The entrenchment of the Carolingian myth owes much to the work of historians. A substantial body of literature, at times scholarly, at times ideological, has emerged in the past years. Pierre Riché described Carolingian Europe as a “moral person”, and a “collection of territories that became aware of their common destiny”. For Itvan Gobry, Charlemagne is quite simply the “founder of Europe”. Alessandro Barbero portrays him as a “father”, in a narrative centred on civilisational lineage.

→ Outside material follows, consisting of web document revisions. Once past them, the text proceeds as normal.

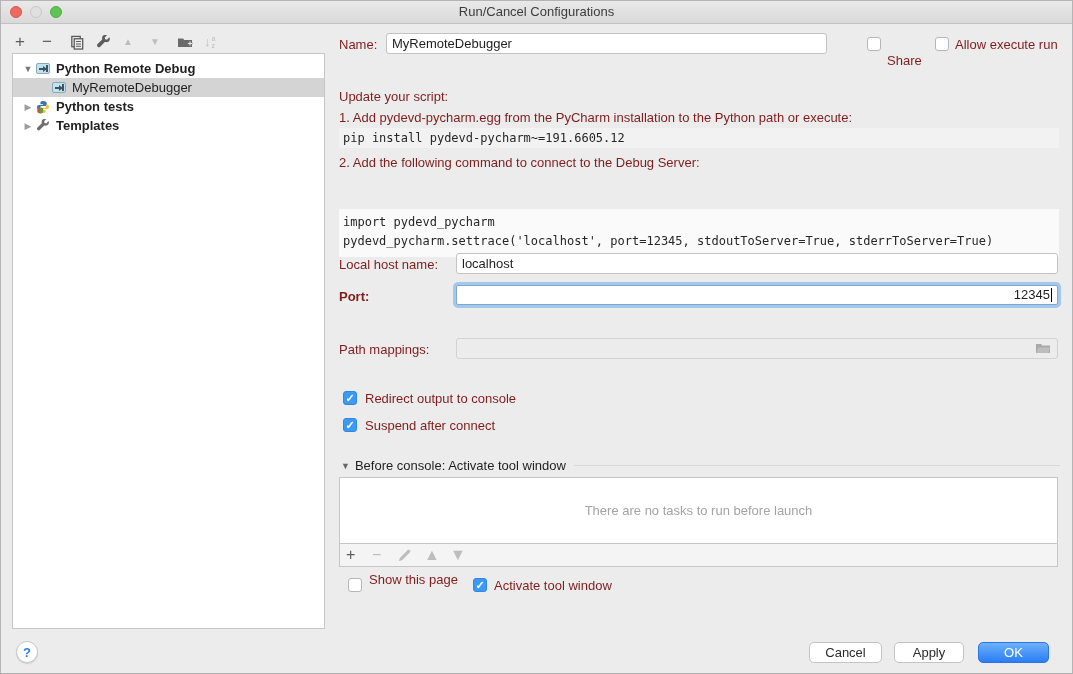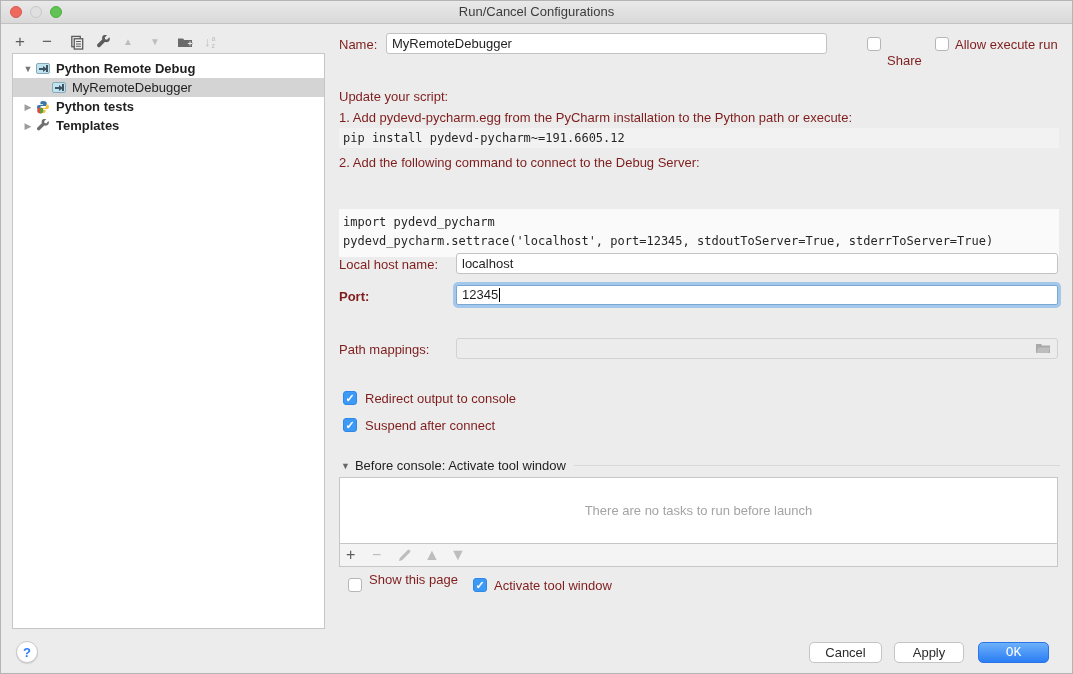--- a/index.html
+++ b/index.html
@@ -53,7 +53,7 @@
   .codeblock2{background:#fafafa;width:720px;height:48px;line-height:19px;padding:4px 0 0 4px;box-sizing:border-box;}
   .focusring{box-sizing:border-box;border:3px solid #a4c8ec;border-radius:5px;background:#a4c8ec;}
   .portfield{box-sizing:border-box;background:#fff;border:1px solid #7ca7d4;border-radius:2px;
-    height:20px;line-height:18px;padding:0 5px;display:flex;align-items:center;}
+    height:20px;line-height:18px;padding:0 5px;display:flex;align-items:center;justify-content:flex-end;}
   .caret{display:inline-block;width:1px;height:14px;background:#000;margin-left:1px;}
   .disfield{box-sizing:border-box;background:#ececec;border:1px solid #d2d2d2;border-radius:3px;height:21px;
     display:flex;align-items:center;justify-content:flex-end;padding:0 6px;}

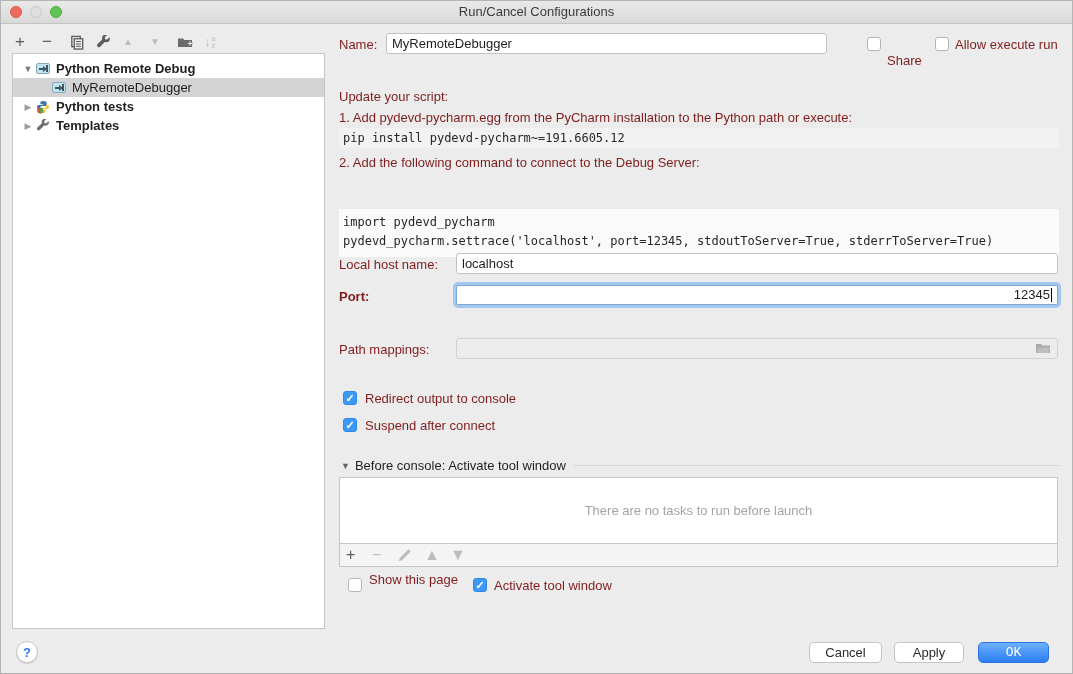--- a/index.html
+++ b/index.html
@@ -73,7 +73,7 @@
   
   .btn{box-sizing:border-box;height:21px;border-radius:5px;border:1px solid #c4c4c4;background:#fff;
     font-family:"Liberation Sans",sans-serif;font-size:13px;color:#2b2b2b;display:flex;align-items:center;justify-content:center;}
-  .btn.primary{background:linear-gradient(#6db1fa,#2a7df4);border-color:#2a74e8;color:#fff;font-family:Liberation Mono, monospace;}
+  .btn.primary{background:linear-gradient(#6db1fa,#2a7df4);border-color:#2a74e8;color:#fff;}
   .helpbtn{box-sizing:border-box;width:22px;height:22px;border-radius:50%;background:#fff;border:1px solid #c9c9c9;
     box-shadow:0 1px 1px rgba(0,0,0,.12);color:#2a7cf7;font-size:13px;font-weight:bold;
     display:flex;align-items:center;justify-content:center;}

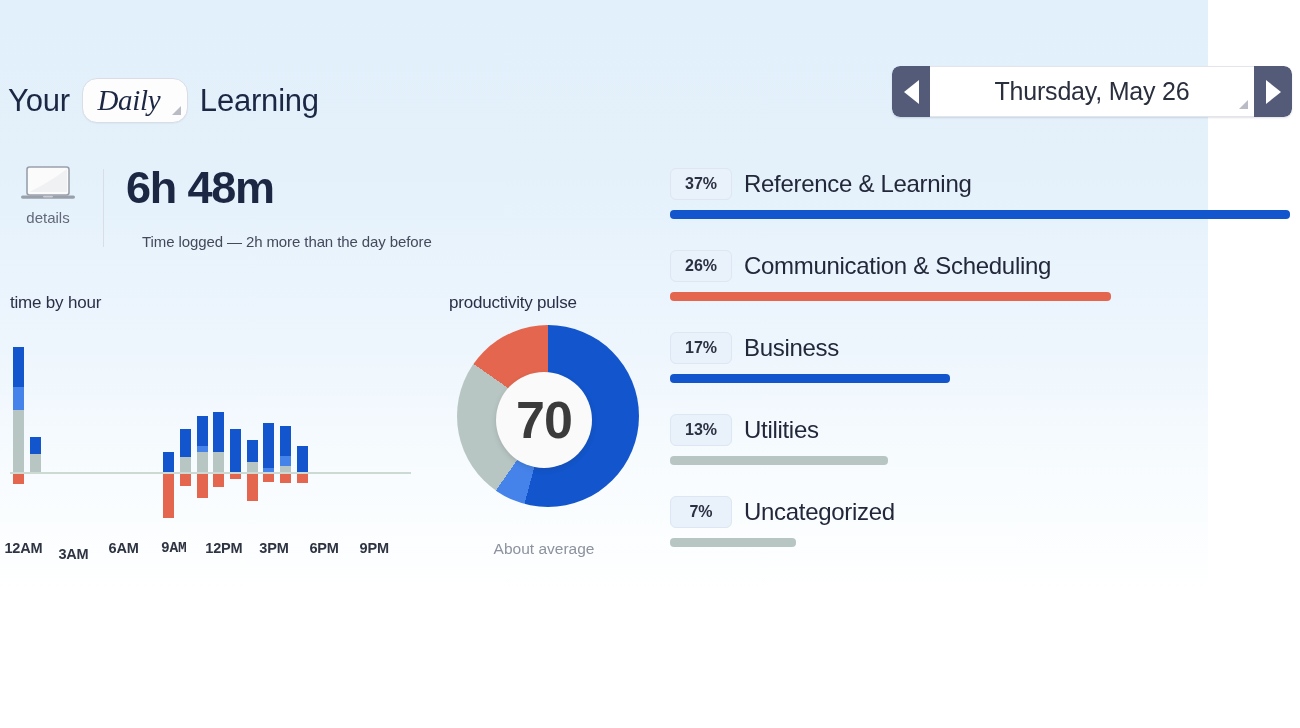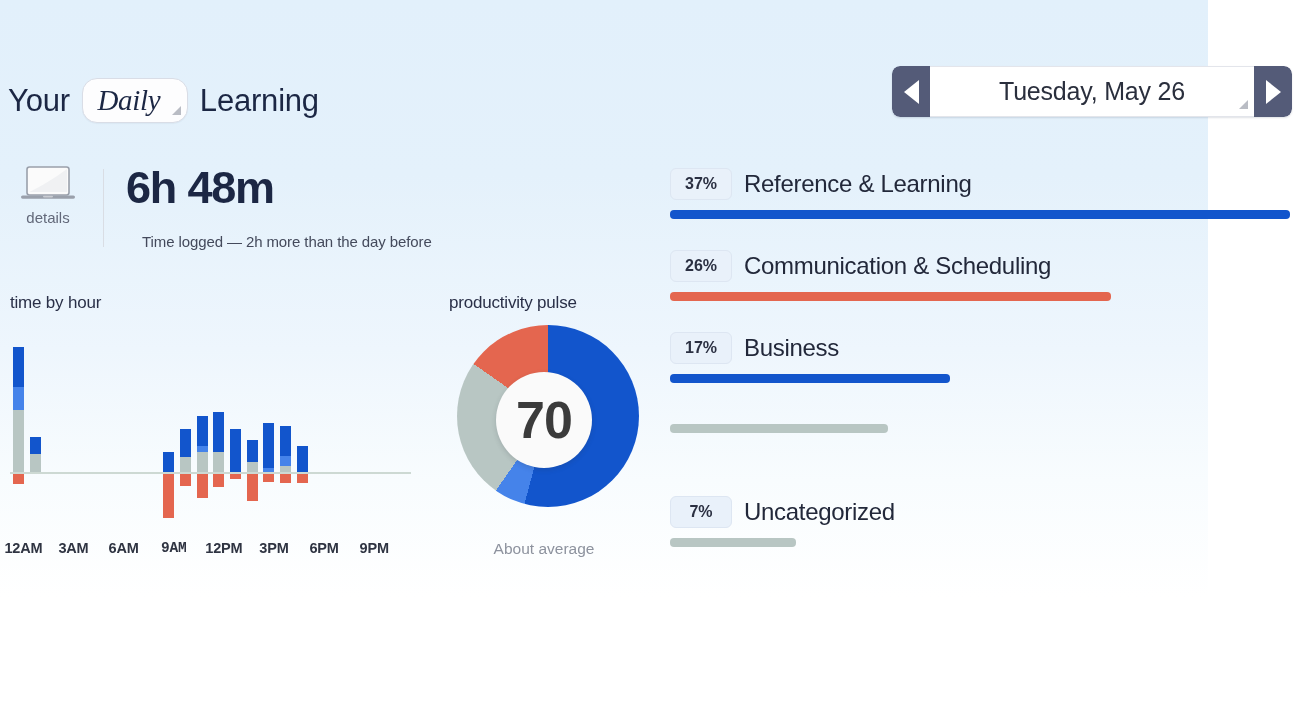--- a/index.html
+++ b/index.html
@@ -214,7 +214,7 @@
         <span class="tri-left"></span>
       </div>
       <div id="date-display">
-        <span id="date-text">Tuesday, May 26</span>
+        <span id="date-text">Thursday, May 26</span>
         <span class="corner-caret"></span>
       </div>
       <div class="nav-arrow" id="nav-next">

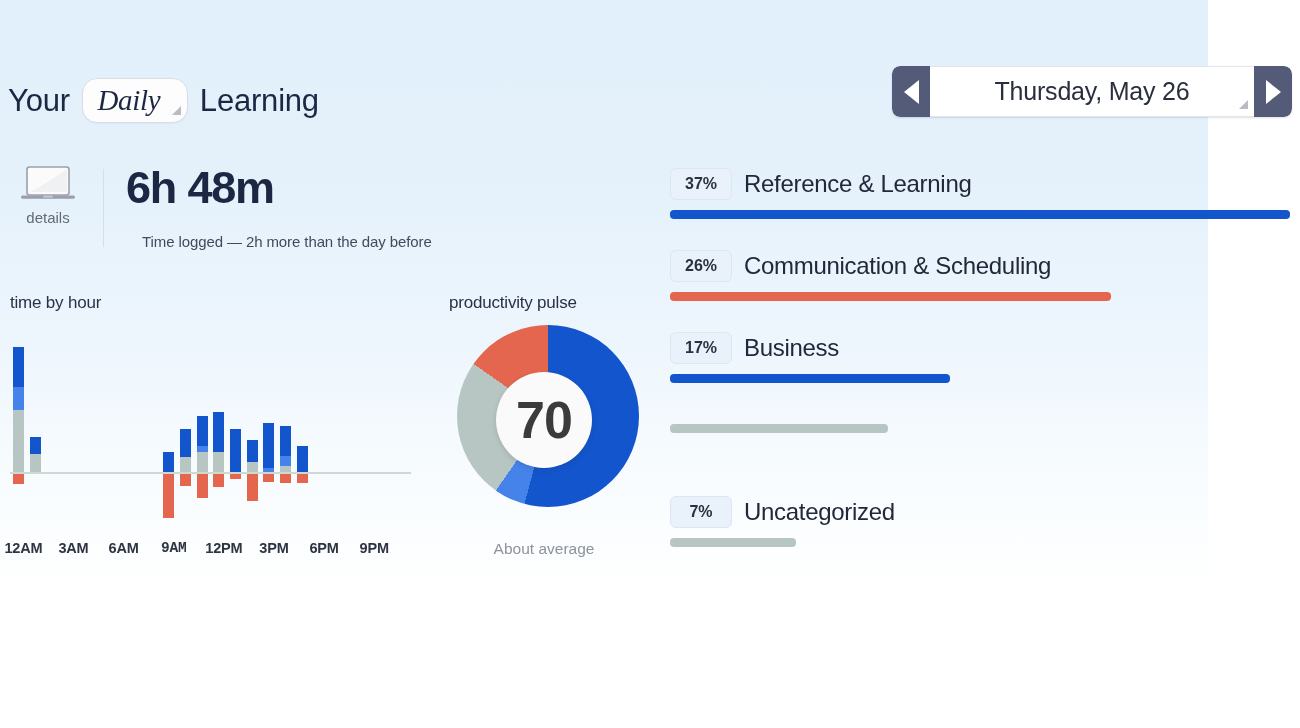--- a/index.html
+++ b/index.html
@@ -370,6 +370,10 @@
         </div>
       </div>
       <div class="cat-row" style="top: 246px;">
+        <div class="cat-head">
+          <span class="cat-pct">13%</span>
+          <span class="cat-name">Utilities</span>
+        </div>
         <div class="cat-bar-track">
           <div class="cat-bar-fill" style="width: 35.2%; background: rgb(184, 198, 195);"></div>
         </div>

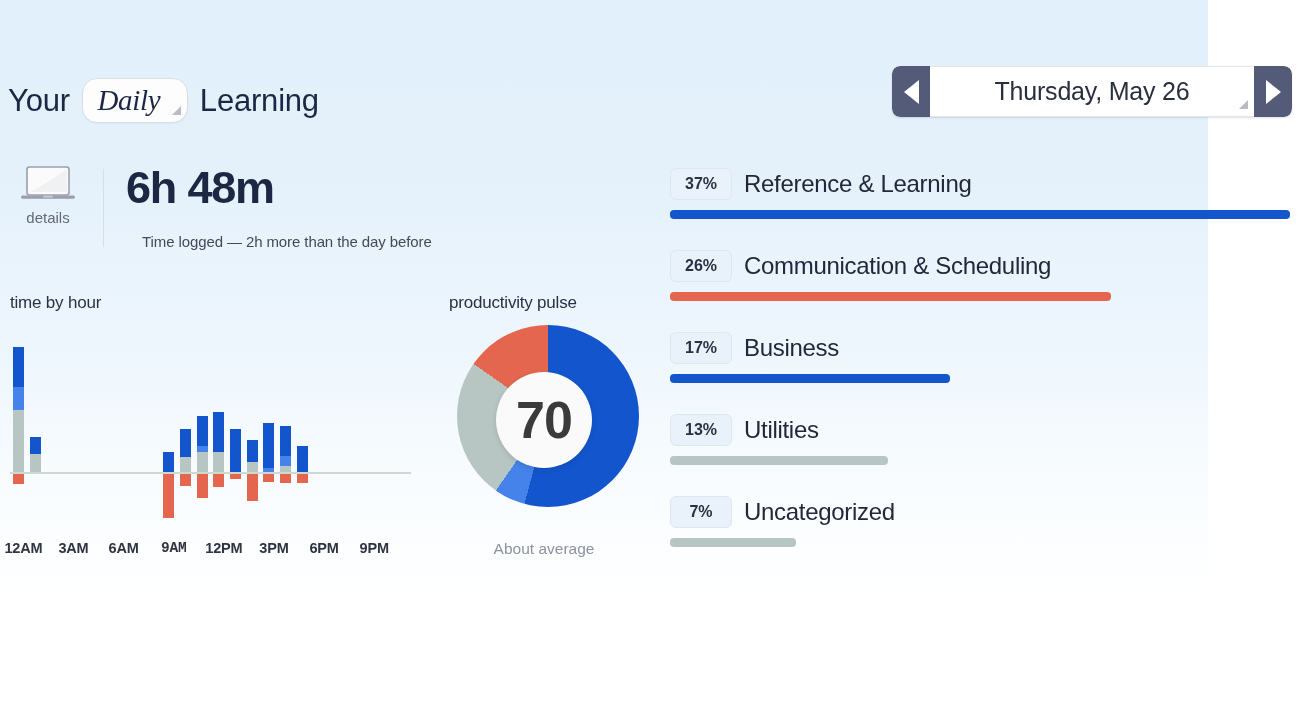--- a/index.html
+++ b/index.html
@@ -324,7 +324,7 @@
   </div>
   <div id="xaxis">
       <span class="xtick" style="left: 23.3542px; transform: translateX(-50%);">12AM</span>
-      <span class="xtick" style="left: 73.4792px; transform: translateX(-50%);">3AM</span>
+      <span class="xtick" style="left: 73.4792px; transform: translateX(-50%); margin-top: 6px;">3AM</span>
       <span class="xtick" style="left: 123.604px; transform: translateX(-50%);">6AM</span>
       <span class="xtick" style="left: 173.729px; transform: translateX(-50%); font-family: Liberation Mono, monospace;">9AM</span>
       <span class="xtick" style="left: 223.854px; transform: translateX(-50%);">12PM</span>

And this active memorialisation by historians has informed political discourse greatly. In 1988, French President François Mitterrand praised a “shared history” born “in this city [Aachen], centre of an empire where Europe’s peoples began to live together” in his acceptance speech of the Charlemagne prize. Only twenty years later, President Emmanuel Macron again invoked this “Carolingian dream” in the name of a sovereign Europe during his acceptance speech. In 2023, EU Commission President Ursula von der Leyen spoke of “the weight of European history” felt in Aachen, urging the defence of “freedom, humanity, and peace” in the wake of his legacy. The EU even supports a tourist trail called the “Charlemagne Route” which physically maps this continuity across the continent.
A coherent alternative
But should the EU identify with this Christian, authoritarian, and warlike empire? Charlemagne received his crown from the pope and ruled in the name of God, not the people. His contemporaries spoke of “Christendom”, not of Europe. Historian Johannes Fried reminds us that the term “Europe” held no relevance at the time: Charlemagne did not “create” this union. Despite its reach, his empire covered only a fraction of today’s EU, which extends significantly more, particularly to the east. Moreover, his reign was characterised by violent conquests, rigid centralisation, and forced conversions — a peculiar model for a Union founded on democracy, peace, cultural diversity, and the rule of law.
Europe also claims to be heir to Rome: civil law, neoclassical architecture, an international European citizenship... so why not valorise a Roman emperor? Marcus Aurelius, a Stoic thinker, embodied a different kind of unity than Charlemagne; one grounded in reason and universality, rather than in the sword and the faith. He governed a multiethnic empire structured by durable institutions. His Meditations, in which he advocated for rational governance, still resonate today with principles of duty, tolerance, and responsibility. Principles that, at least in theory, underpin the European project. Certainly, not all European peoples have interest in claims of Roman heritage: the EU today includes heirs of Slavs, Scandinavians, and Celts. And the Mediterranean, once Rome’s heart, is today a point of rupture. Yet the limitations of this model are no greater than those of the Carolingian myth. If we must look to the past, being more exacting in choosing a leader to exalt is prudent.
Why we look to the past
History is a tool. It helps us think about the present, but it should not serve as a flattering mirror let alone a prophecy. It illuminates, but it does not justify everything. In its obsession with finding forebears, Europe risks building itself on fictions. As Jacques Le Goff put it: “Charlemagne as a prefiguration of Europe is a contemporary fantasy! The emperor looked backwards, toward the Roman Empire; today’s Europe must, for its part, look to the future”.